Medically Prescribed Bedrest
One of the first (and as it turns out most damaging) trends in back pain treatment during the 20th C was the recommendation of bedrest. This idea was propagated by the relative new kids on the block ‘orthopedists’, whom we now know as orthopedic surgeons. The notion of ‘healing rest’ to relieve irritation of the spinal tissues is admittedly one that looks good enough on paper. As it turns out though, if you have back pain lying flat on your back for 6 weeks leads to increased stiffness, muscle wasting and clinical signs of depression, all excellent ways to make back pain a lot worse. It would have been around this time that we started seeing an increasing number in more severe cases of back pain, as opposed to the milder episodic kind.

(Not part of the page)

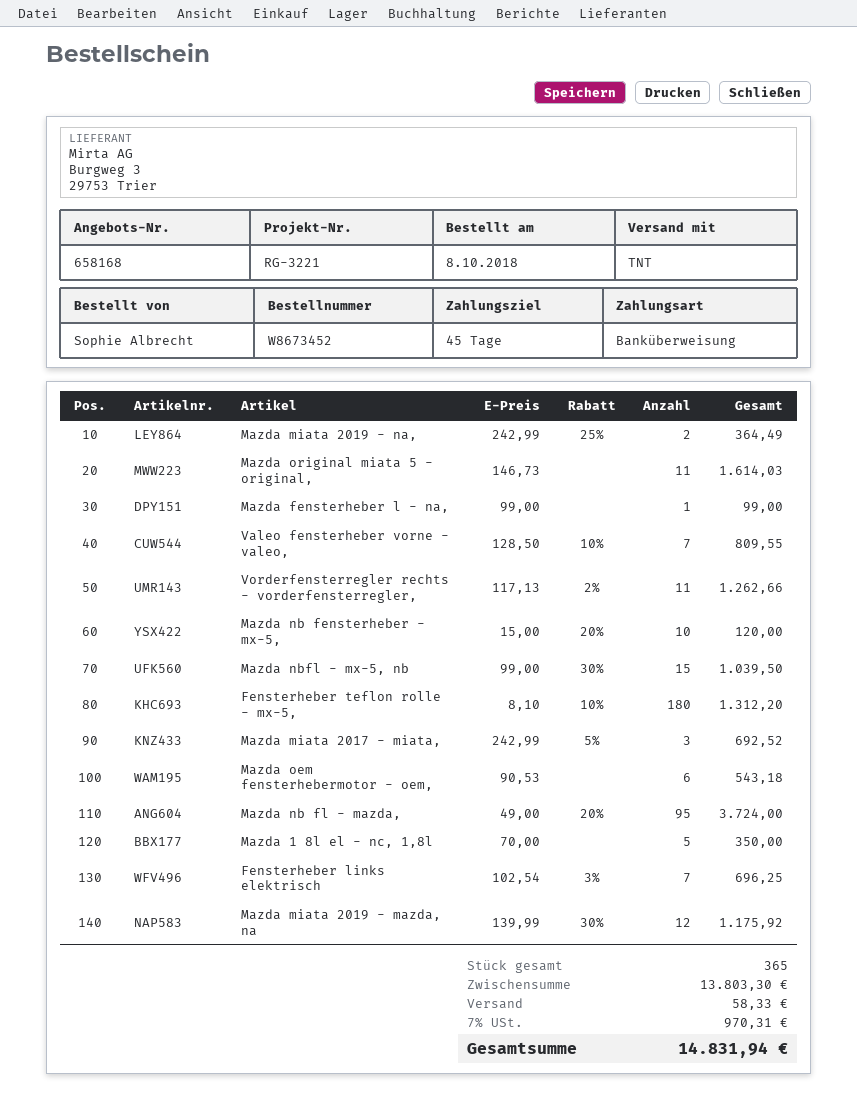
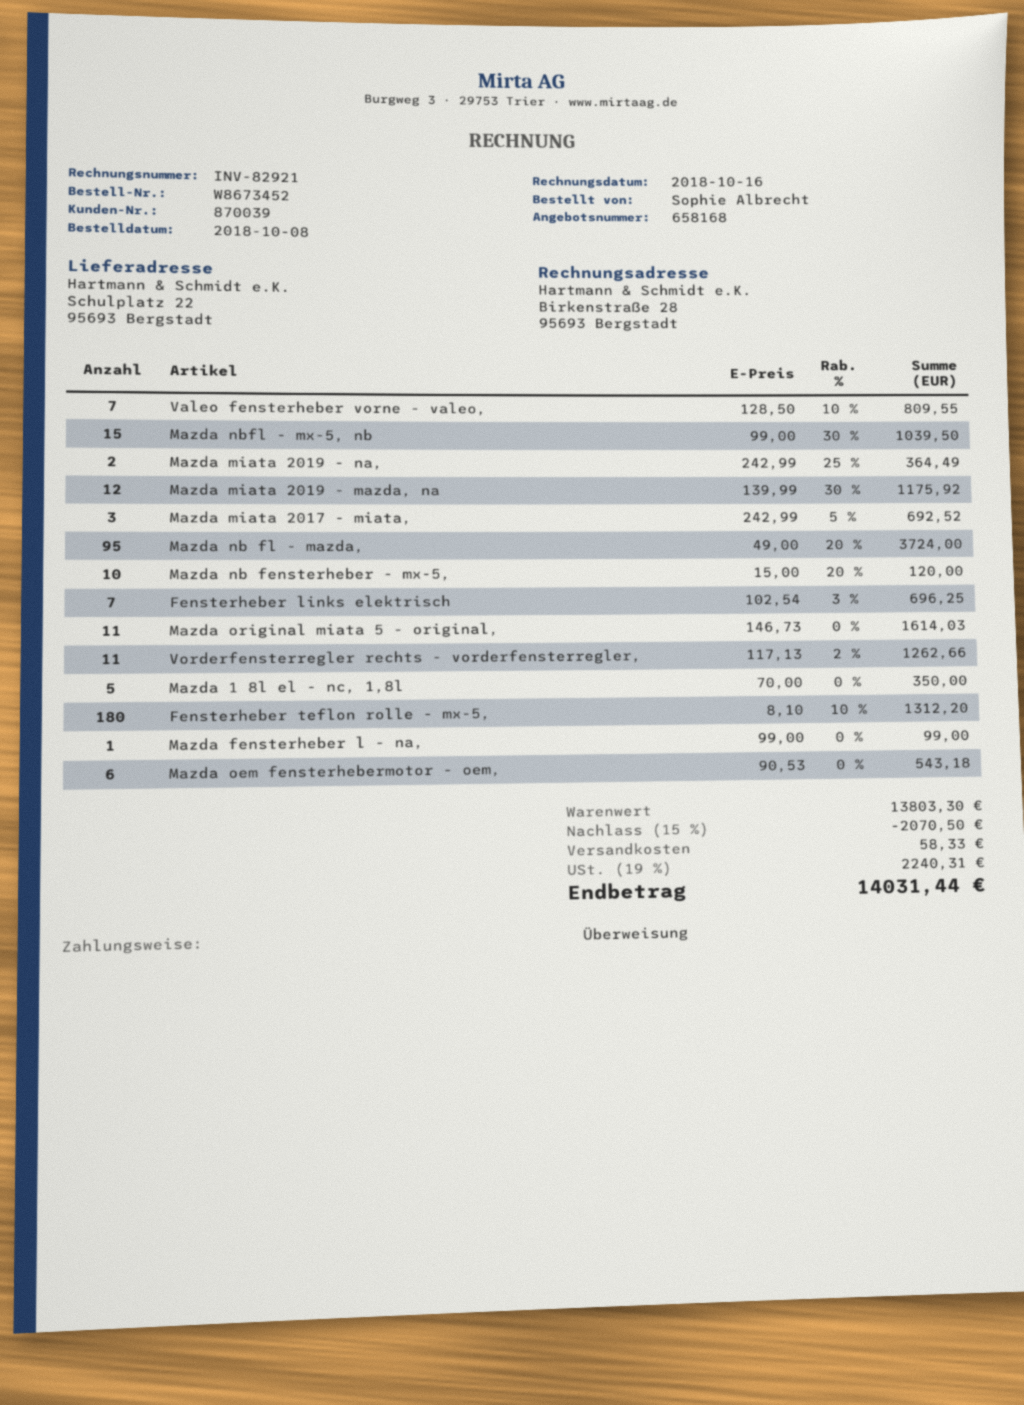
discount: none -> 15% = 2070.50
tax: 7% = 970.31 -> 19% = 2240.31
total: 14831.94 -> 14031.44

The second phase of medicines attempt at resolving back pain was characterised by surgical disc repair and spinal fusions. Spinal surgery was and is an attempt at treating back pain as if it is a ‘medical condition’ as opposed to a ‘biomechanical & wellbeing condition’. Diagnosing and explaining back pain through the many spinal abnormalities and imperfections so many of us have (most of which never cause pain) is and was a major misenterpretation of the 99.99999%. We now know that only a microscopic % of all back pain sufferers who qualify for surgery, and yet in the middle part of the 20th C it was used as a major form of treatment. All this is why so few people now receive surgery for back pain, research thankfully exposed surgery for what it was… a mistake.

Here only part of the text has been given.